Aristóteles sostenía que no se puede ser y no ser algo al
mismo tiempo y bajo el mismo aspecto. No podemos indignarnos por una muerte
supuestamente injusta y no indignarnos por otra muerte que se supone tanto o
más injusta. ¿O sí podemos?
Cuando el jefe de Gabinete habla en privado sobre el
accionar de las fuerzas de seguridad, también habla de la hipocresía social de
exigirle a sus miembros cualidades y perfecciones que otros argentinos no
tienen. “Si entre los periodistas, los políticos, los empresarios, los médicos
hay profesionales que actúan mal, es hipócrita rasgarse las vestiduras porque
algunos policías no tienen conductas ideales”. Marcos Peña habla de años de
destrato del Estado sobre la formación de esas fuerzas y compara con policías
de países desarrollados en donde sus miembros ganan bien y poseen título
universitario.
Los argentinos decidimos pagarle 15 mil pesos a un policía
para que se quede solo en una esquina a enfrentar el delito, y nos sorprende
que pida una pizza gratis.
Sturzenegger, el autárquico. La hipocresía nacional no tiene
dueño. El pasado jueves Peña brindó una conferencia junto a los ministros
Dujovne y Caputo. Lo raro fue que al lado estuviera Federico Sturzenegger, el
presidente de una entidad autárquica como es el Banco Central. No fue
presentado así, pero lo que sucedió fue que el Gobierno instruyó al Central a
manejarse con los indicadores económicos que fija el poder político.
Sturzenegger ya no es tan autárquico, ni independiente.
El propio Dujovne pregonó que respalda “la necesidad de un
Central que debería funcionar totalmente independiente”. Será para más
adelante.
Al final, Sturzenegger recomendó que “los argentinos deben
pensar en pesos”. Estará por tomar una decisión sobre sus ahorros, ya que posee
en dólares en el exterior el equivalente a 13 millones de pesos. Y Dujovne
argumentó que “el dólar va a dejar de ser un tema para los argentinos”. El 88%
de su patrimonio está afuera del país, incluyendo el equivalente en dólares a
55 millones de pesos. Se cree que la palabra hipocresía provendría del griego y
significaría algo así como “responder con máscaras”. Puede ser que esas
máscaras faciliten la convivencia con el otro y con nosotros mismos, aunque
siempre se trata de una cuestión de grados.
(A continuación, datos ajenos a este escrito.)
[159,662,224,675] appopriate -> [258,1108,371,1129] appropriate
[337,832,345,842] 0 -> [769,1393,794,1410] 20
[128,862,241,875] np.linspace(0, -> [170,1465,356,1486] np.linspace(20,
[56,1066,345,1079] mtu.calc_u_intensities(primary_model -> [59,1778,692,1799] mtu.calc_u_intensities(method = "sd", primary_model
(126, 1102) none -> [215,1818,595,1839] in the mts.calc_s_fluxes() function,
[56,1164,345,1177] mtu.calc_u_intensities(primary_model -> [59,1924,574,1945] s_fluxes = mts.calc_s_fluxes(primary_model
La hipocresía no es un invento argentino, pero su
exageración quizás sí. Lo trucho es un argentinismo que la Real Academia aceptó
incluir en su diccionario como noción de falso o fraudulento.
Nadie dice que con la suma de nuestras hipocresías hayamos
construido un país trucho. Pero sí que seguimos trabajando duro para lograrlo.